I closed the book feeling tired of Heath writing in this era. She's had some great stories to tell but Lost Lords feels like she's more than ready to move on. So am I. Hopefully her next outing finds her back in form because I don't think we've got more than one date left in us. There was enough here to make me come back, but not enough for me to fall in love.

22 April, 2013

Review: Relish by Lucy Knisley

Every book I read this month earned my undying dislike except Relish. I didn't love Relish, but it cleared the bar and for that I salute it. Other people in my life raved about Relish so probably it is way better than I think. I loved the cover. Crisp, clean, graphic, it sets the tone perfectly for these light vignettes from the author's childhood. There are some hyperbolic pull quotes from Big Industry Types hanging out on a clean prairie-esque design. This cover is how you sell me a book.

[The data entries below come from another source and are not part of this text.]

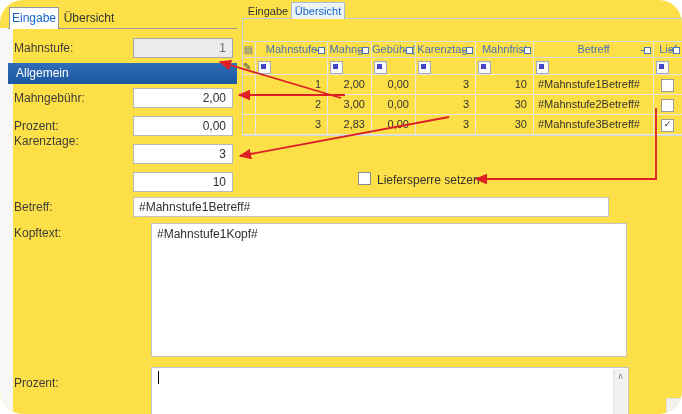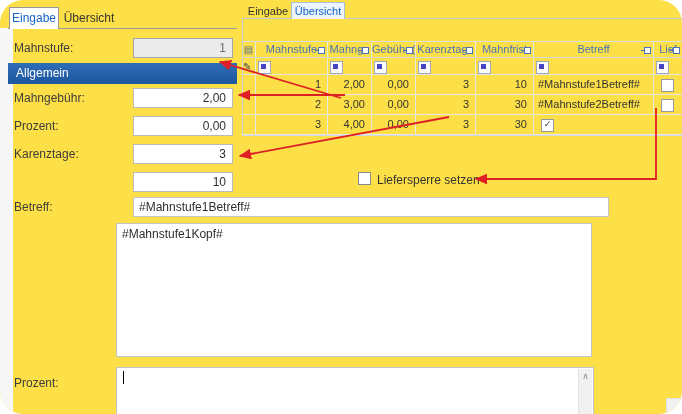--- a/index.html
+++ b/index.html
@@ -194,7 +194,7 @@
   <div class="abs grow gr" style="top:115px">
     <div class="gcell dcell" style="width:14px"></div>
     <div class="gcell dcell num" style="width:72px">3</div>
-    <div class="gcell dcell num" style="width:44px">4,00</div>
+    <div class="gcell dcell num" style="width:44px">2,83</div>
     <div class="gcell dcell num" style="width:44px">0,00</div>
     <div class="gcell dcell num" style="width:60px">3</div>
     <div class="gcell dcell num" style="width:58px">30</div>

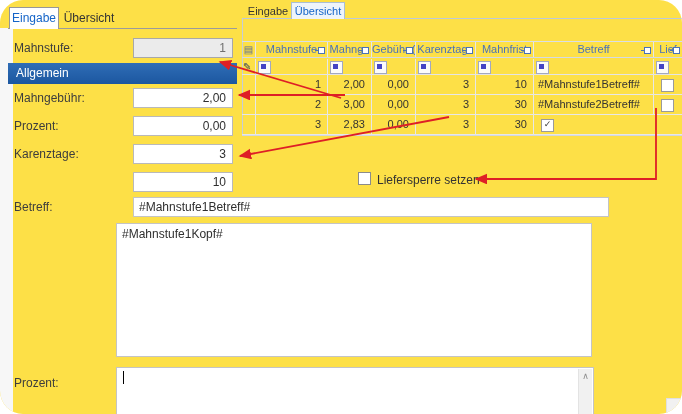--- a/index.html
+++ b/index.html
@@ -198,6 +198,7 @@
     <div class="gcell dcell num" style="width:44px">0,00</div>
     <div class="gcell dcell num" style="width:60px">3</div>
     <div class="gcell dcell num" style="width:58px">30</div>
+    <div class="gcell dcell txt" style="width:120px">#Mahnstufe3Betreff#</div>
     <div class="gcell dcell" style="width:28px;border-right:none">
       <div class="cbx-sm" style="margin:4px 0 0 7px">
         <span>✓</span>

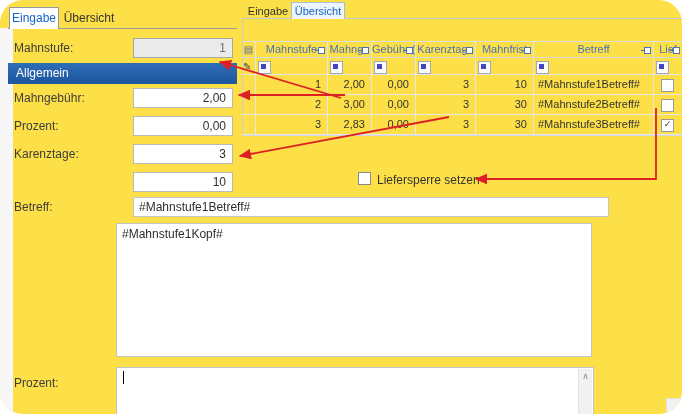--- a/index.html
+++ b/index.html
@@ -89,7 +89,7 @@
   <div class="abs flabel" style="top:119px">Prozent:</div>
   <div class="abs finput" style="top:116px">0,00</div>
 
-  <div class="abs flabel" style="top:147px">Karenztage:</div>
+  <div class="abs flabel" style="top:134px">Karenztage:</div>
   <div class="abs finput" style="top:144px">3</div>
 
   <div class="abs finput" style="top:172px">10</div>

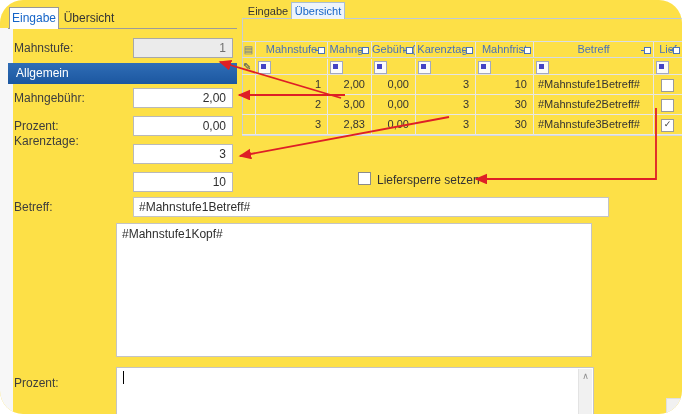--- a/index.html
+++ b/index.html
@@ -100,6 +100,7 @@
   <div class="abs" style="left:377px;top:173px;color:#333">Liefersperre setzen</div>
   <div class="abs fwide" style="top:197px;width:476px">#Mahnstufe1Betreff#</div>
 
+  <div class="abs flabel" style="top:226px">Kopftext:</div>
   <div class="abs farea" style="top:223px;width:476px;height:134px">
     <span>#Mahnstufe1Kopf#</span>
   </div>

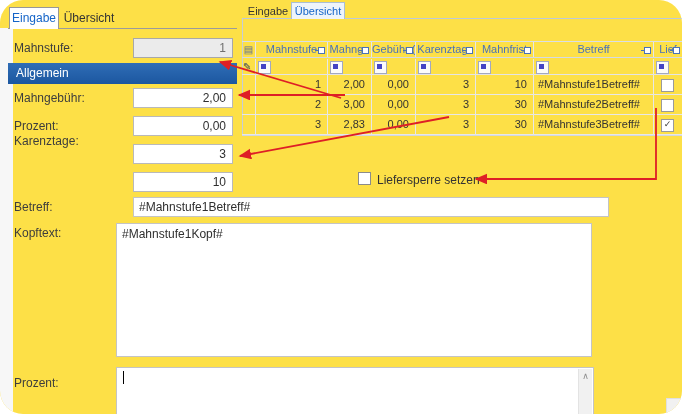--- a/index.html
+++ b/index.html
@@ -23,7 +23,7 @@
   .finput.disabled{background:#ebebeb;border-color:#a8a8a8;color:#6f6f6f;}
   .fwide{left:133px;height:20px;background:#fff;border:1px solid #c4c4c4;line-height:18px;
          padding-left:5px;color:#2f2f2f;}
-  .farea{left:116px;background:#fff;border:1px solid #c4c4c4;padding:3px 5px;color:#2f2f2f;}
+  .farea{left:151px;background:#fff;border:1px solid #c4c4c4;padding:3px 5px;color:#2f2f2f;}
   .banner{left:8px;top:63px;width:229px;height:21px;line-height:21px;padding-left:8px;color:#fff;
           background:linear-gradient(#2f6db6,#1c57a0);z-index:2;}
   .caret{display:inline-block;width:1px;height:13px;background:#000;vertical-align:-2px;margin-left:1px;}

The interior is as lovely as the exterior. Knisley uses space well. Her art is clean and thoughtful, inviting the reader to linger and appreciate instead of rushing off to the next panel. As an illustrator, she's top notch. I felt the same way looking at one of her pages that I felt reading Herge as a child. (Knisley inspires hyperbolic pull quotes from sporadic bloggers as well.) It's a lovely book.

Content is where I started to fight my Relish love. I appreciated so much (So! Much!) the opportunity to read a coming of age graphic novel that didn't harbor dark secrets or sudden trauma. Knisley beautiful captures the mood of her youth both in the visual representation and her recollection of how things feel when you are at the mercy of people older than you. Each section is themed around a food memory, with an appropriate recipe or cooking tip ending the section. This never feels gimmicky or forced. (It is also unlikely I will ever prepare one. They are more visual than hunger inspiring.) Focused on herself or her mother Knisley tells a strong story. She idolizes her mother. She sees herself in her mother. The changes in their lives that bewildered her at the time added value in the end. When talking about these choices Knisley is on solid ground.

What weakened Relish for me was the inclusion of her father. As a reader, he felt unconnected and out of place to the narrative. Apparently Knisley's parents are Somebody in the food world. Being unfamiliar with them I didn't have the added thrill that might come with peeking behind an idol's curtain. Knisley's depiction of her father reads like an author pulling her punches. I gained little understanding of him as a person or of Knisley's role as his daughter. Relish might have been the stronger for leaving him to another volume. (I also vehemently disagreed with the author's defense of tube dough crescent rolls in a chapter about European croissants, but that's a rant for another day.)